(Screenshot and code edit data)
*** Block opens ***
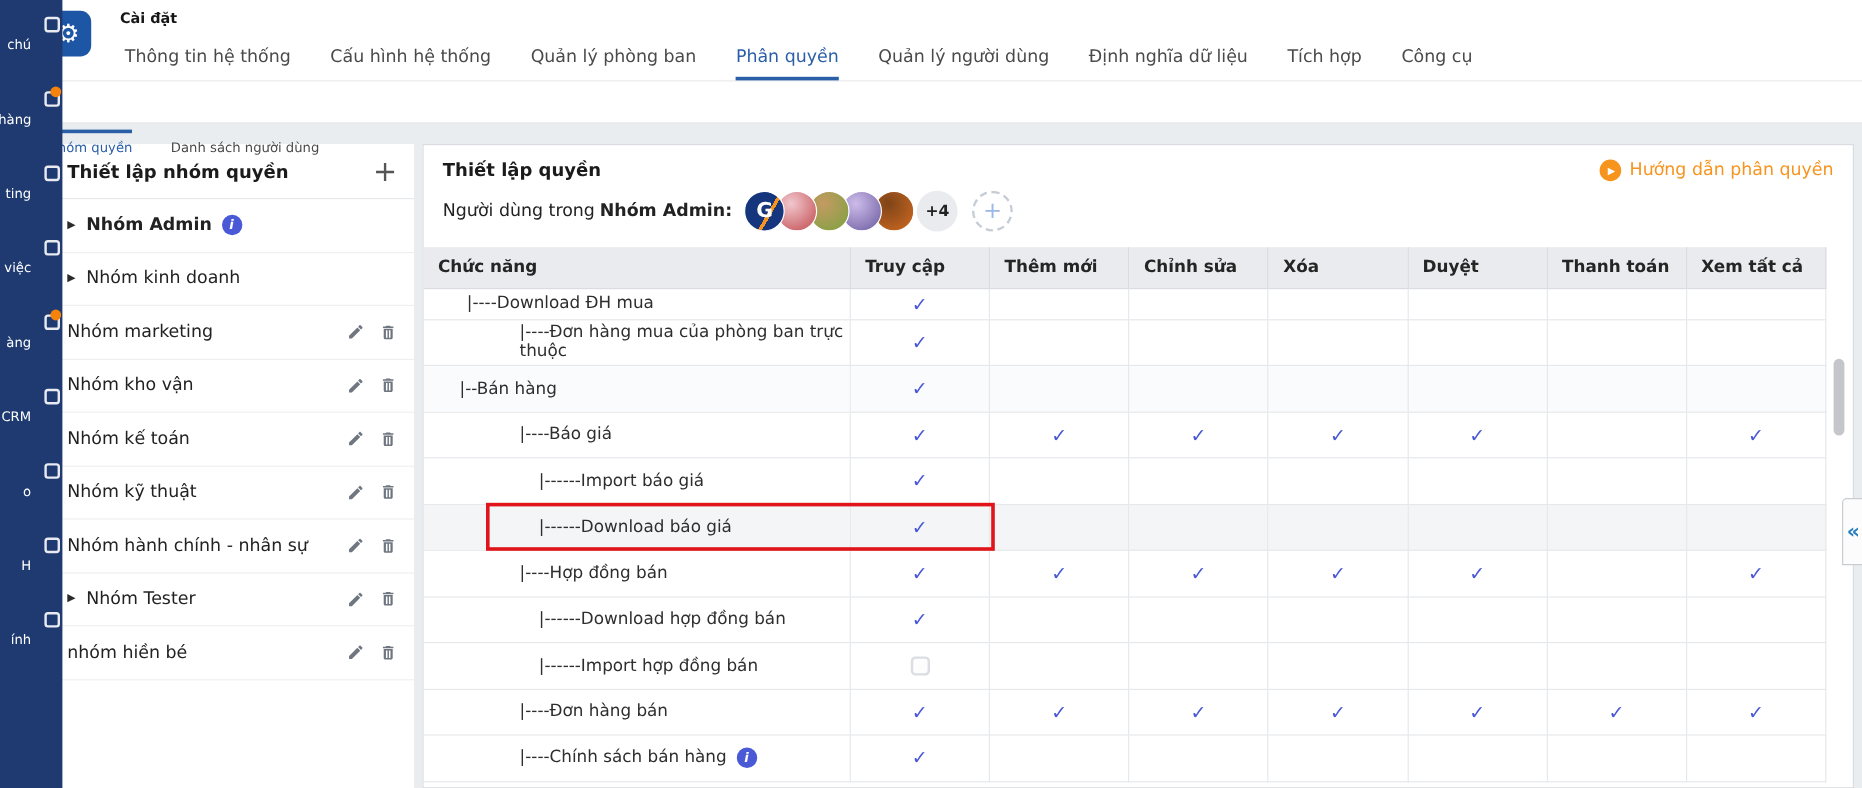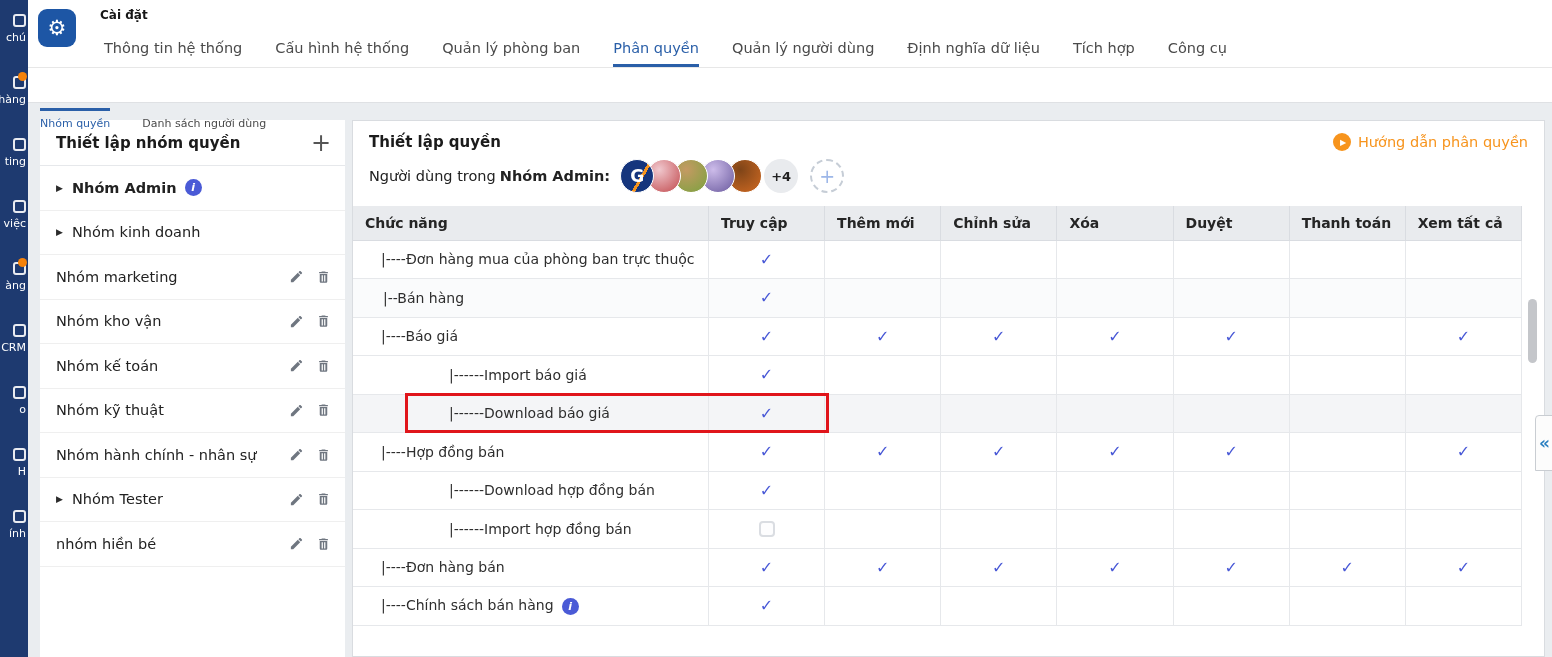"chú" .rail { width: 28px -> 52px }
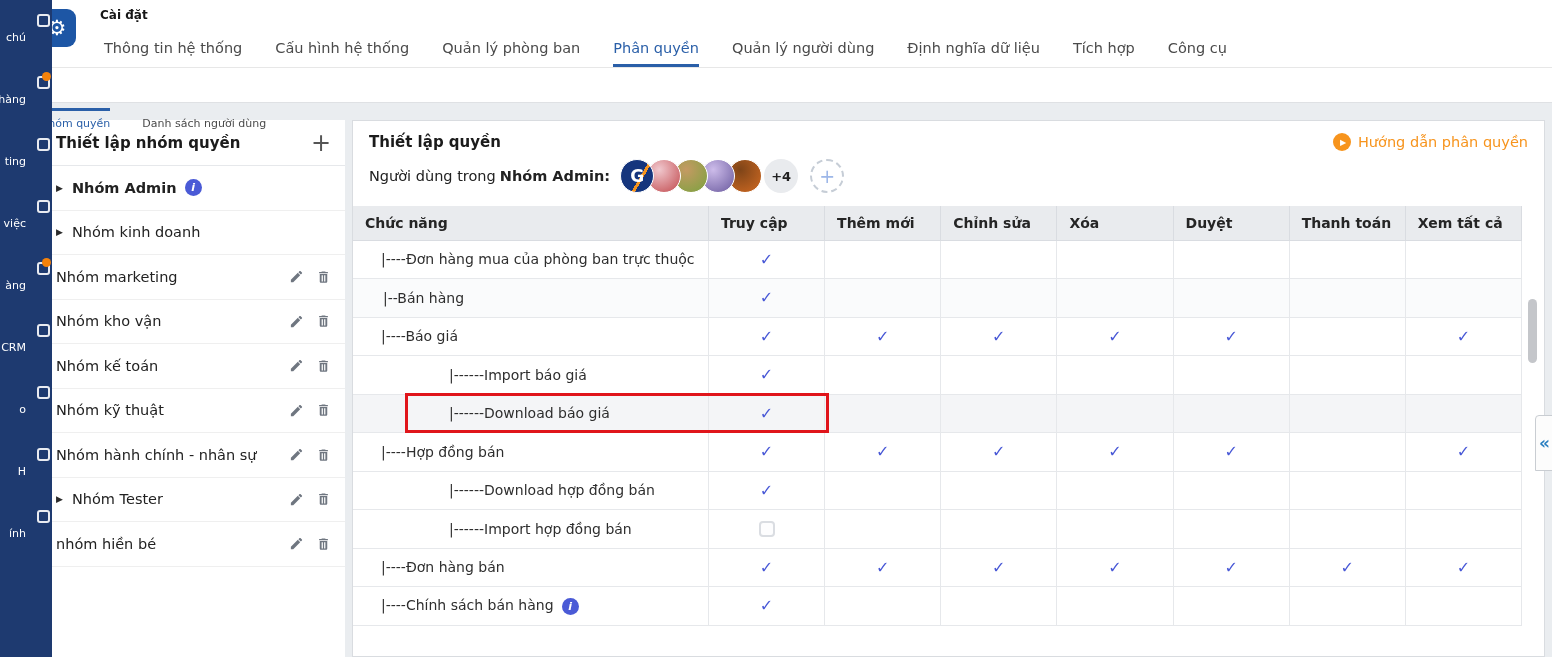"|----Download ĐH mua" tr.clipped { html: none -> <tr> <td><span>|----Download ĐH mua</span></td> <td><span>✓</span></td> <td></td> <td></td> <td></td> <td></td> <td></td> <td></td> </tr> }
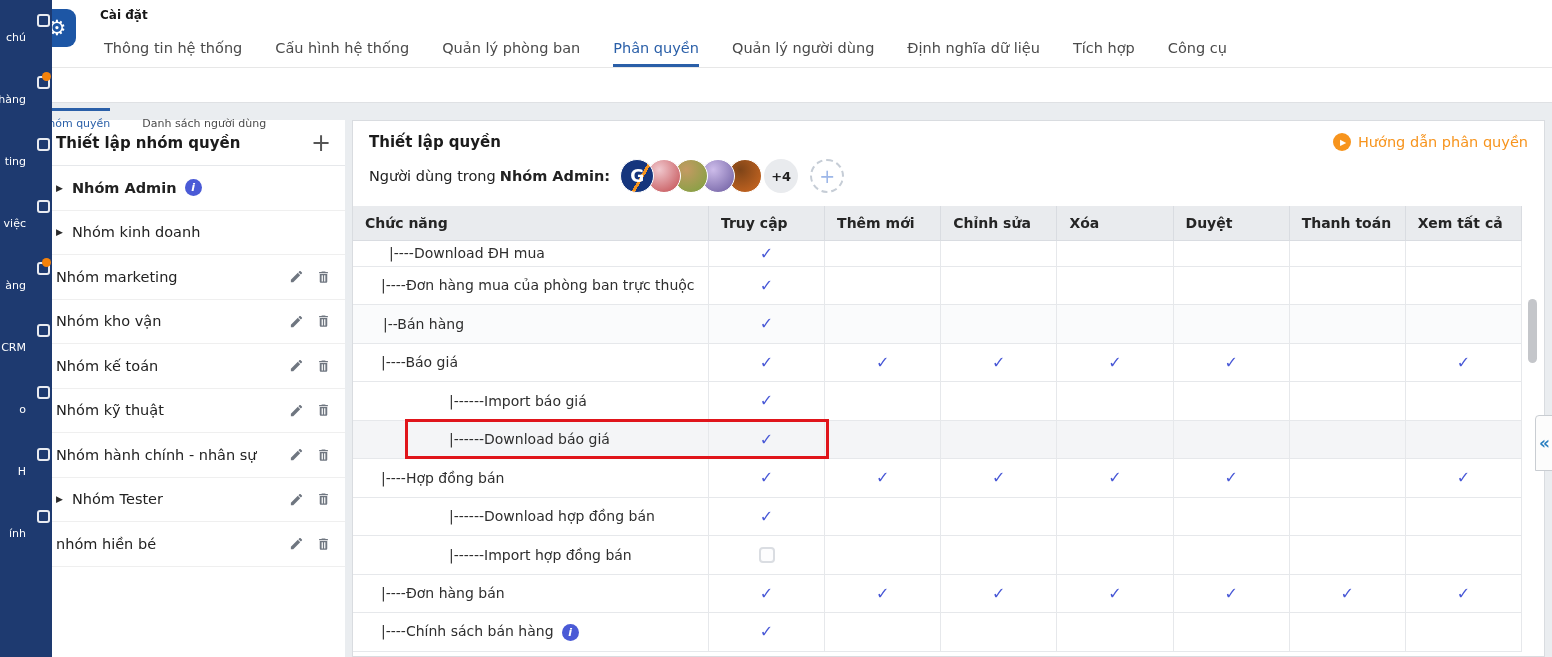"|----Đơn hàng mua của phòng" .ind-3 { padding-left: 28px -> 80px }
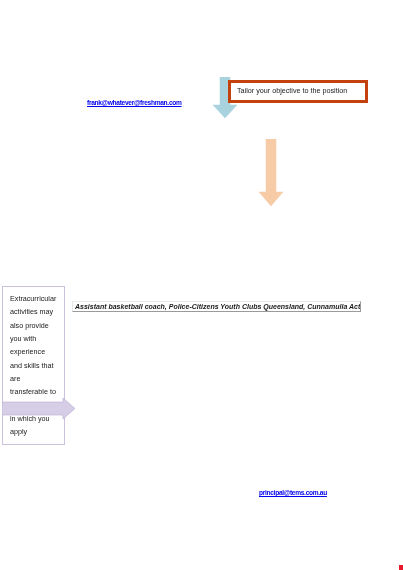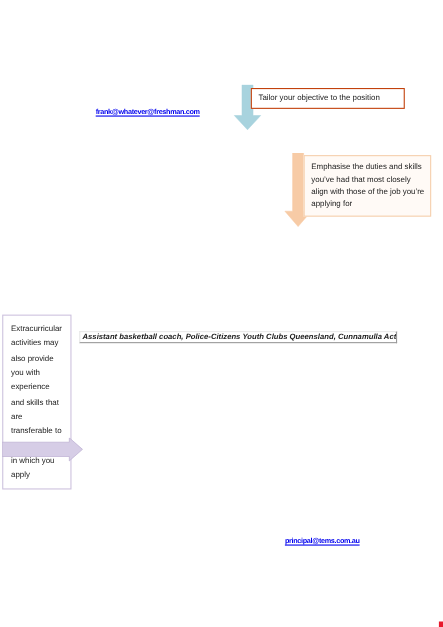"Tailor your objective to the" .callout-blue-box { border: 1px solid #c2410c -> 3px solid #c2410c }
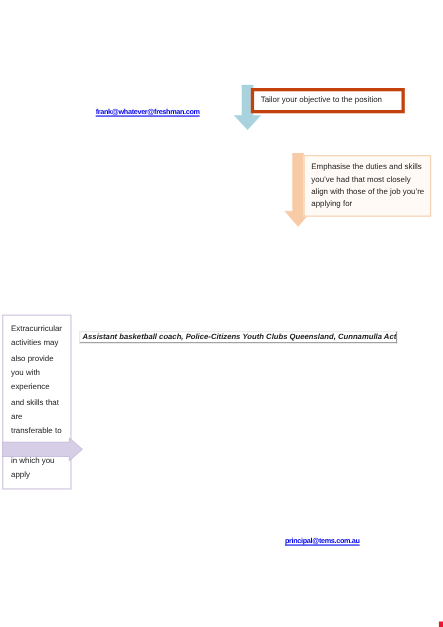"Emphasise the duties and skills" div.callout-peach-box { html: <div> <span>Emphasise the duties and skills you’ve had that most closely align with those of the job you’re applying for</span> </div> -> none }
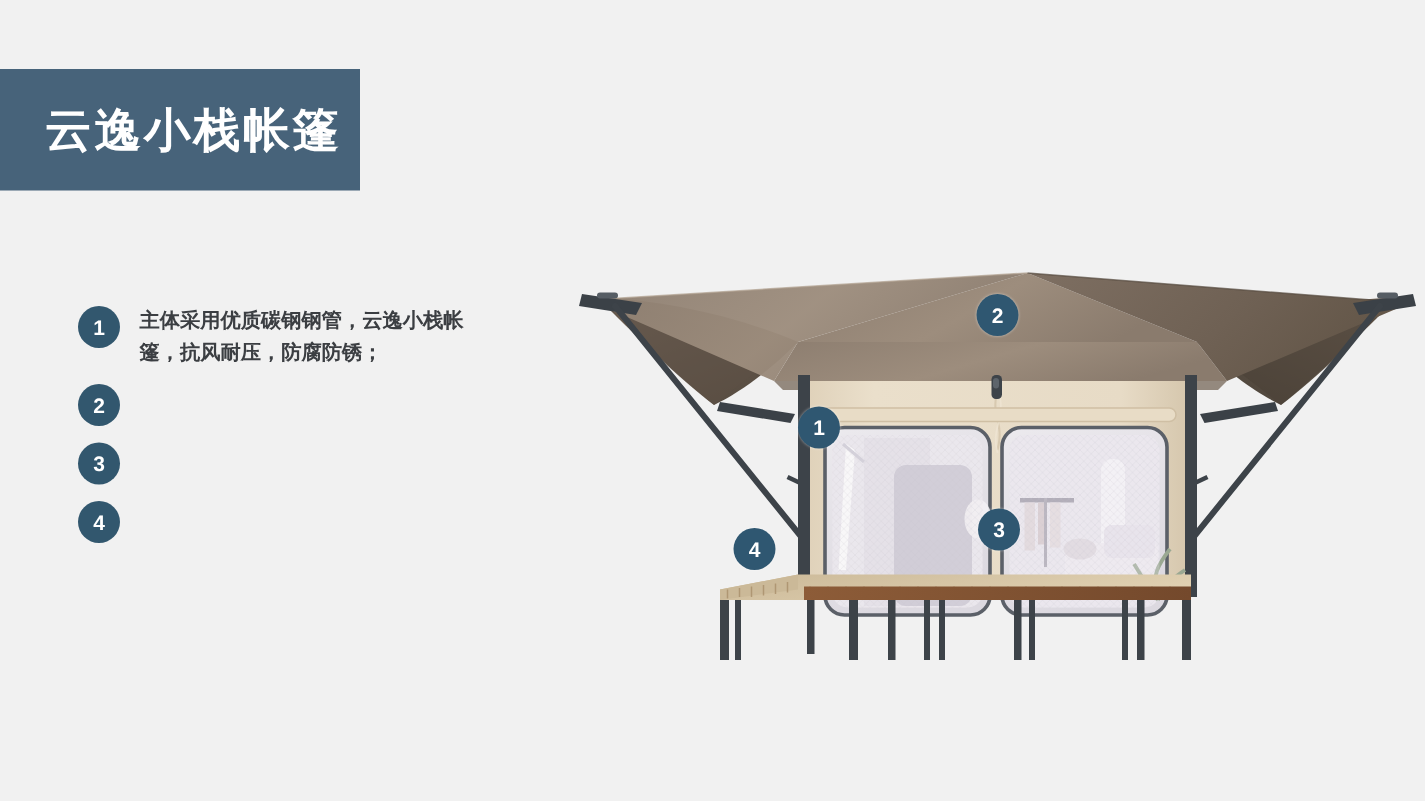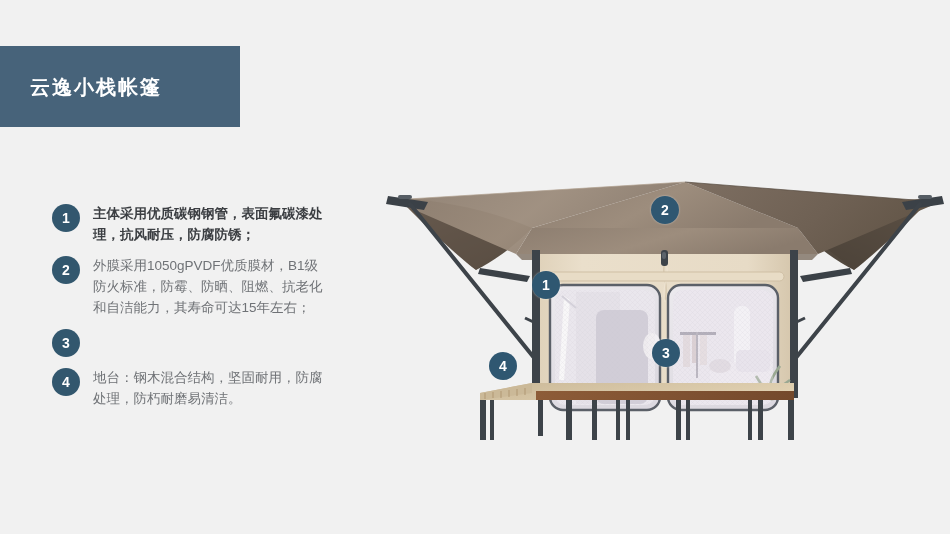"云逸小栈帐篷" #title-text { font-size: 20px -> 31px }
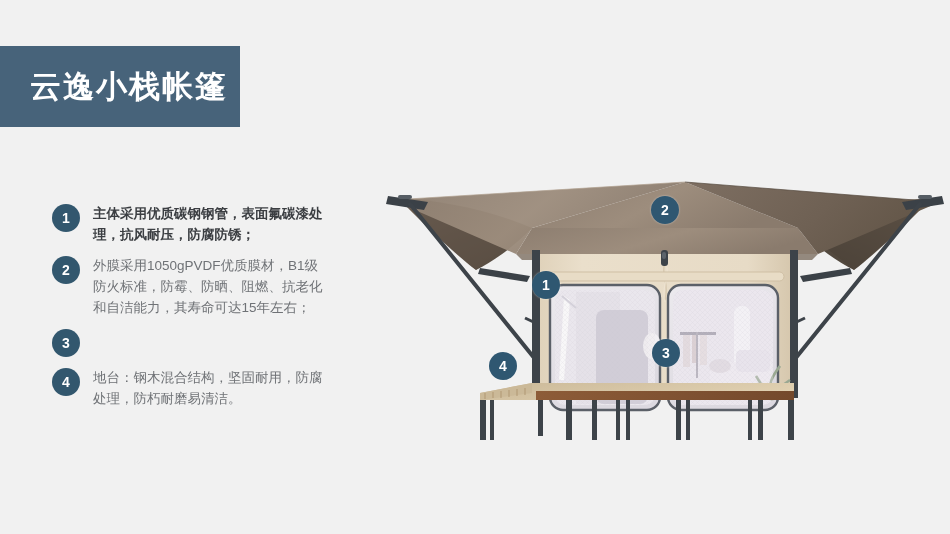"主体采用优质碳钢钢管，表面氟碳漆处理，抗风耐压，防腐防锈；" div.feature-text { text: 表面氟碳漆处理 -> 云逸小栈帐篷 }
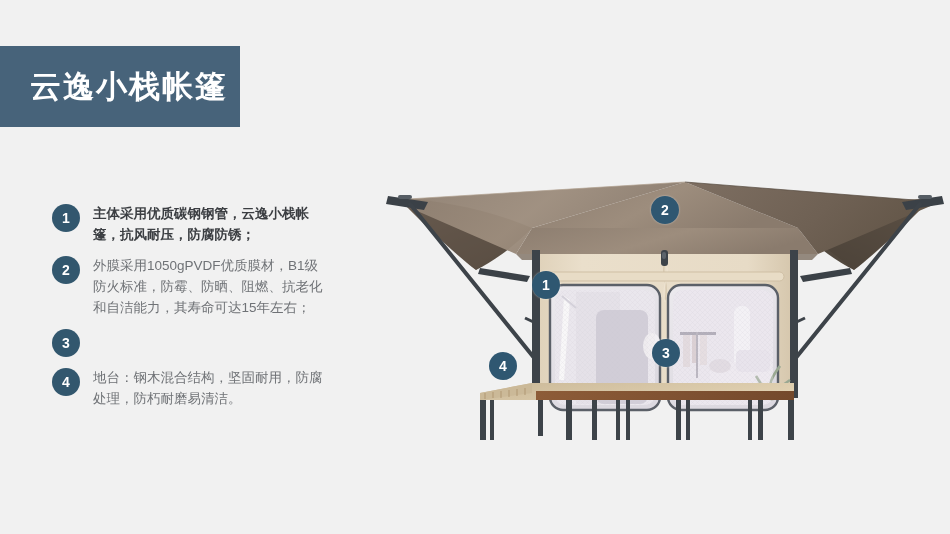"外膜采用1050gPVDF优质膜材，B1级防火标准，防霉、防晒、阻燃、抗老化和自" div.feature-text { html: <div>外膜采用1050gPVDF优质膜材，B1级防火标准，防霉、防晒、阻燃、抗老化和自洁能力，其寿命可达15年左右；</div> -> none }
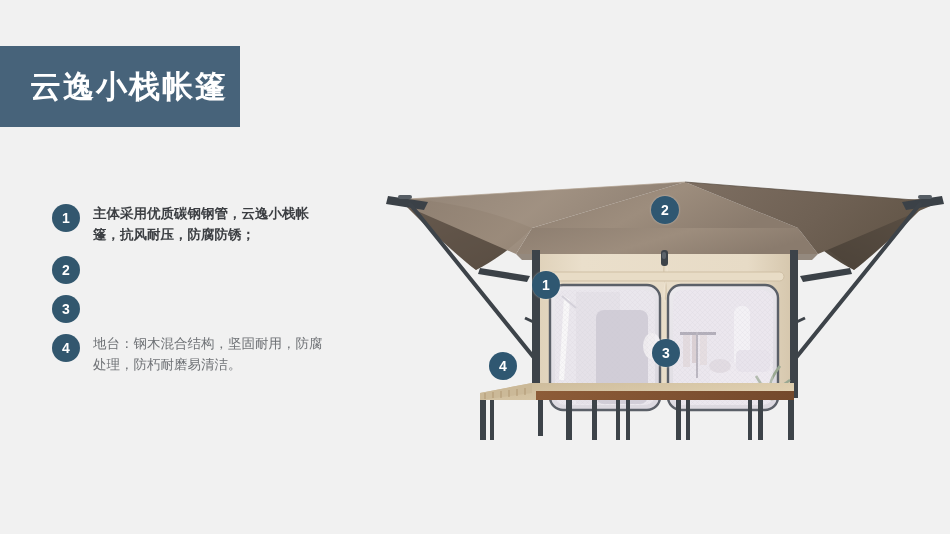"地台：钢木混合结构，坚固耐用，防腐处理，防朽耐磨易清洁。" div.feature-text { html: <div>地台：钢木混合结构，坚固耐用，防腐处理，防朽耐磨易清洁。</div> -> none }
*** Block closes ***
# AIM OF THE TASK
All records above are to be printed exactly, minus the pictures they contain.

# RESULT FOR THIS TASK
"chú" .rail { width: 28px -> 52px }
"|----Download ĐH mua" tr.clipped { html: none -> <tr> <td><span>|----Download ĐH mua</span></td> <td><span>✓</span></td> <td></td> <td></td> <td></td> <td></td> <td></td> <td></td> </tr> }
"|----Đơn hàng mua của phòng" .ind-3 { padding-left: 28px -> 80px }
"Tailor your objective to the" .callout-blue-box { border: 1px solid #c2410c -> 3px solid #c2410c }
"Emphasise the duties and skills" div.callout-peach-box { html: <div> <span>Emphasise the duties and skills you’ve had that most closely align with those of the job you’re applying for</span> </div> -> none }
"云逸小栈帐篷" #title-text { font-size: 20px -> 31px }
"主体采用优质碳钢钢管，表面氟碳漆处理，抗风耐压，防腐防锈；" div.feature-text { text: 表面氟碳漆处理 -> 云逸小栈帐篷 }
"外膜采用1050gPVDF优质膜材，B1级防火标准，防霉、防晒、阻燃、抗老化和自" div.feature-text { html: <div>外膜采用1050gPVDF优质膜材，B1级防火标准，防霉、防晒、阻燃、抗老化和自洁能力，其寿命可达15年左右；</div> -> none }
"地台：钢木混合结构，坚固耐用，防腐处理，防朽耐磨易清洁。" div.feature-text { html: <div>地台：钢木混合结构，坚固耐用，防腐处理，防朽耐磨易清洁。</div> -> none }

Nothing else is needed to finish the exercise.